# Sports Downgrade Project

## Reading the data

We import some relevant packages:

In [None]:
import pandas as pd
import numpy as np
import seaborn as sns
import matplotlib.pyplot as plt
from google.cloud import bigquery
client = bigquery.Client()

We convert the data to a pandas dataframe (where the dates in the "DTV_Last_Activation_Dt" and "Sports_Last_Activation_Dt" columns have been changed to reflect the number of weeks between the current date and the activation date):

In [None]:
table = """
    SELECT
        DATE_DIFF(CURRENT_DATE(), DTV_Last_Activation_Dt, week) AS DTV_Last_Activation_Dt,
        DATE_DIFF(CURRENT_DATE(), Sports_Last_Activation_Dt, week) AS Sports_Last_Activation_Dt,
        Offers_Applied_Ever_Sports,
        h_age_coarse,
        h_number_of_adults,
        h_number_of_children_in_hh,
        DTV_Product_Holding,
        Curr_Offer_Amount_Sports,
        Curr_Offer_Length_Sports,
        Target_sports_downgrade
    FROM
        `sky-uk-ids-analytics-prod.NPR13.Grad_Example_Propensity_Mart_Sports_Downgrades`
"""

data = client.query(table).to_dataframe()

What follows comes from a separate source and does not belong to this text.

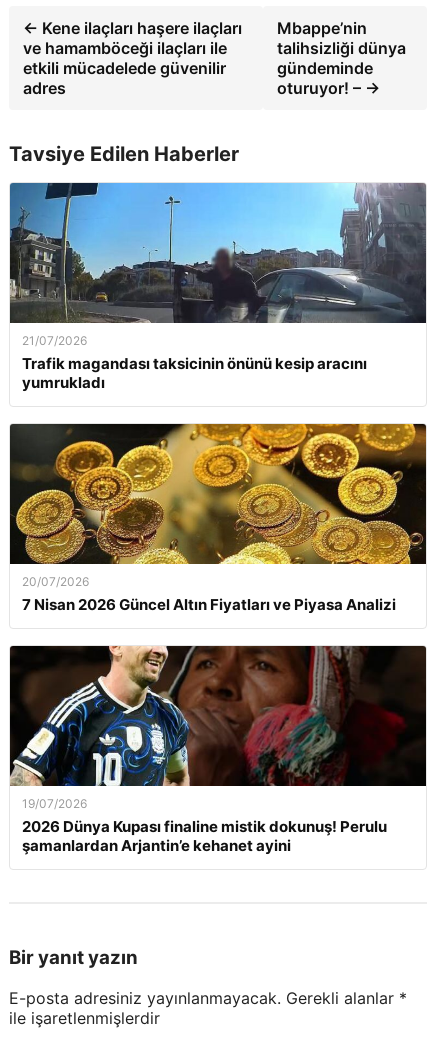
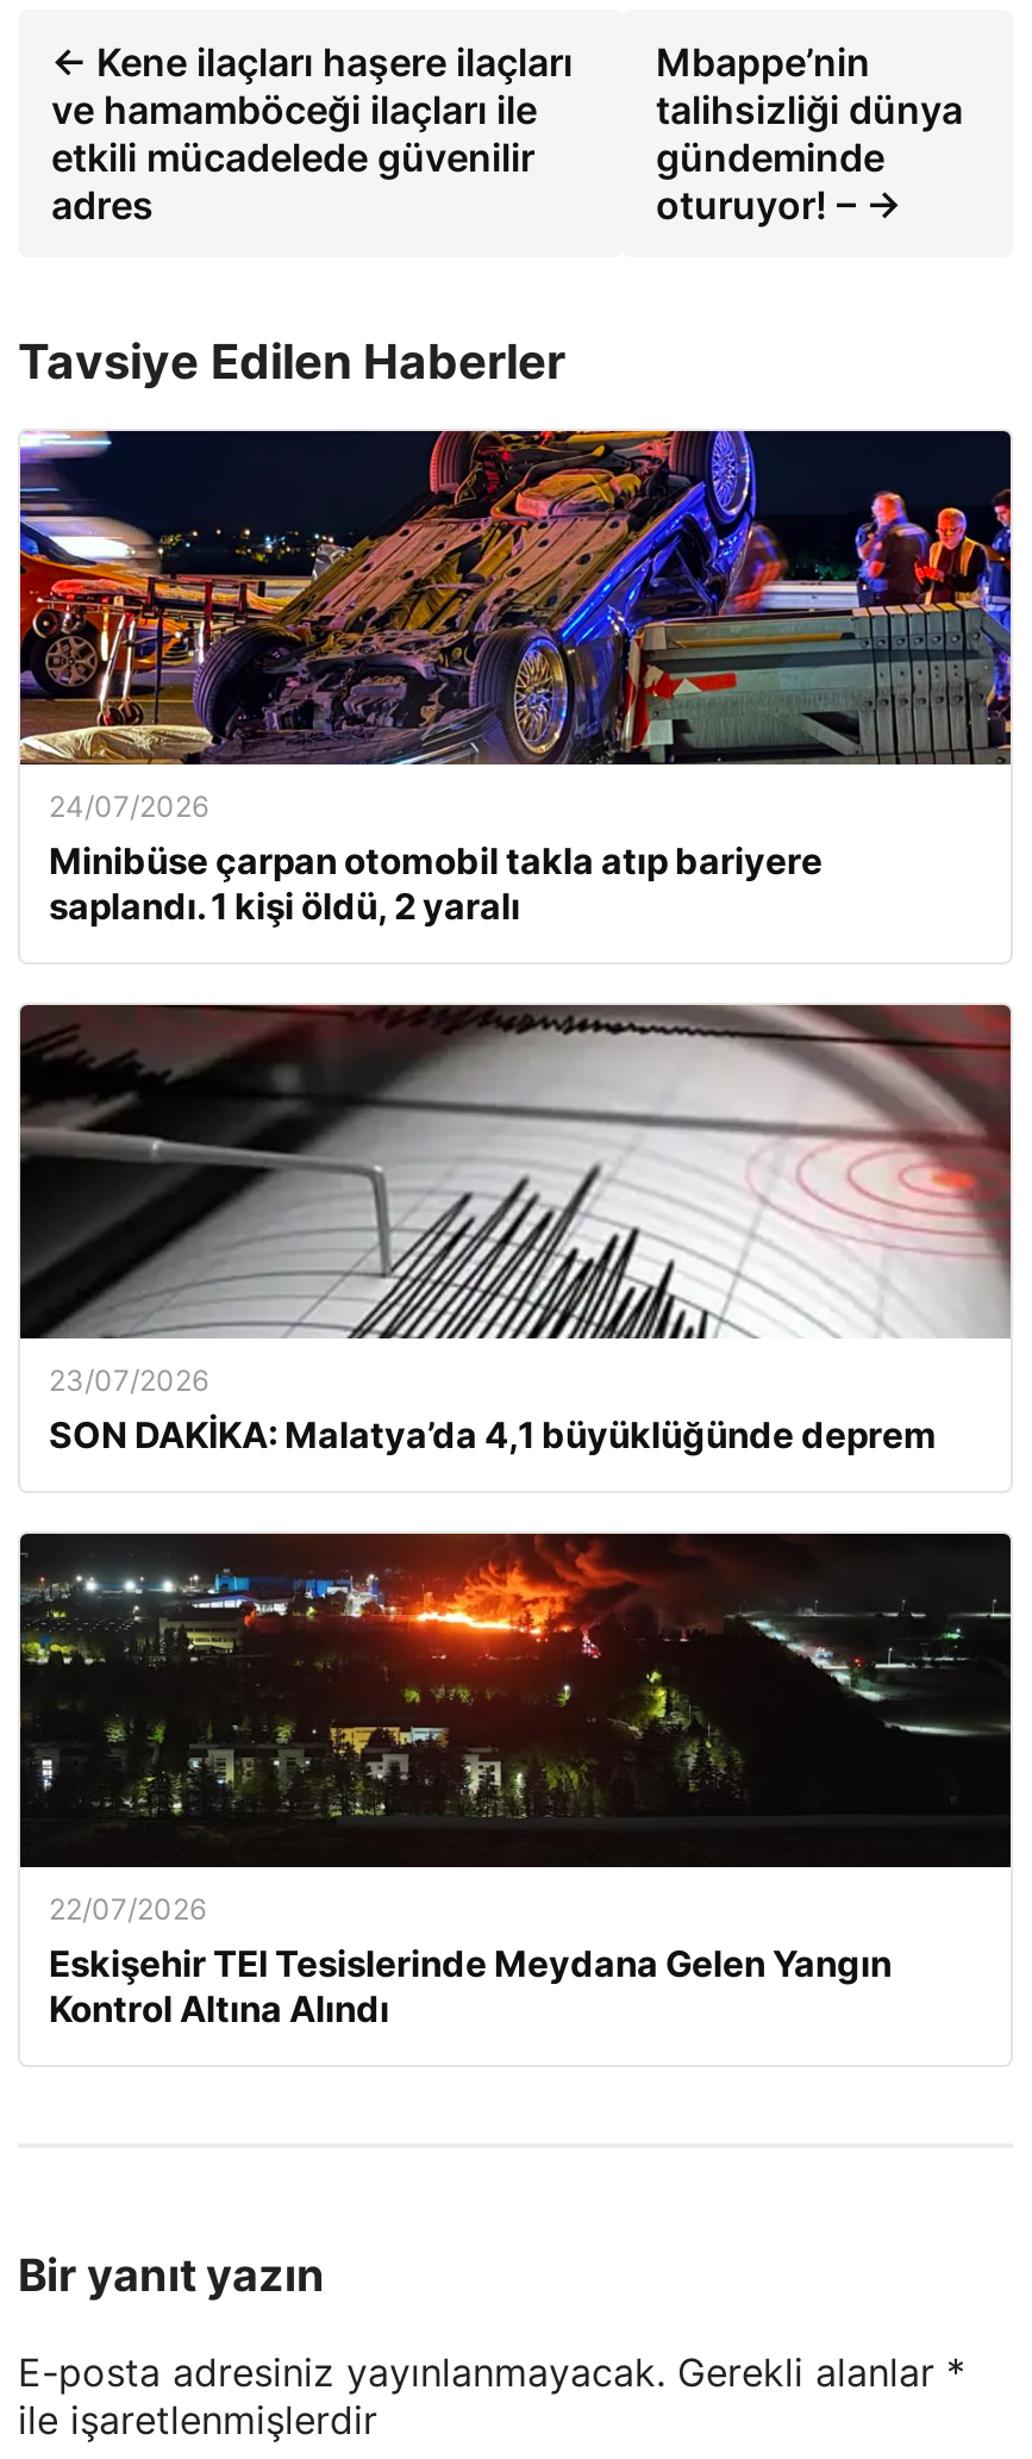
[9,182,427,392] [image] | 21/07/2026 | Trafik magandası taksicinin önünü kesip aracını | yumrukladı -> [18,429,1013,928] [image] | 24/07/2026 | Minibüse çarpan otomobil takla atıp bariyere | saplandı. 1 kişi öldü, 2 yaralı
[11,423,426,614] [image] | 20/07/2026 | 7 Nisan 2026 Güncel Altın Fiyatları ve Piyasa Analizi -> [20,1003,1013,1457] [image] | 23/07/2026 | SON DAKİKA: Malatya’da 4,1 büyüklüğünde deprem
[9,645,425,855] [image] | 19/07/2026 | 2026 Dünya Kupası finaline mistik dokunuş! Perulu | şamanlardan Arjantin’e kehanet ayini -> [18,1531,1011,2031] [image] | 22/07/2026 | Eskişehir TEI Tesislerinde Meydana Gelen Yangın | Kontrol Altına Alındı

Getting some information about the data:

In [None]:
data.head()

In [None]:
data.info()

We can see that there are many null values in the "Curr_Offer_Amount_Sports" and "Curr_Offer_Length_Sports" columns, which should be set to 0 by default. We address this:

In [None]:
data["Curr_Offer_Amount_Sports"] = data["Curr_Offer_Amount_Sports"].fillna(0)
data["Curr_Offer_Length_Sports"] = data["Curr_Offer_Length_Sports"].fillna("0M")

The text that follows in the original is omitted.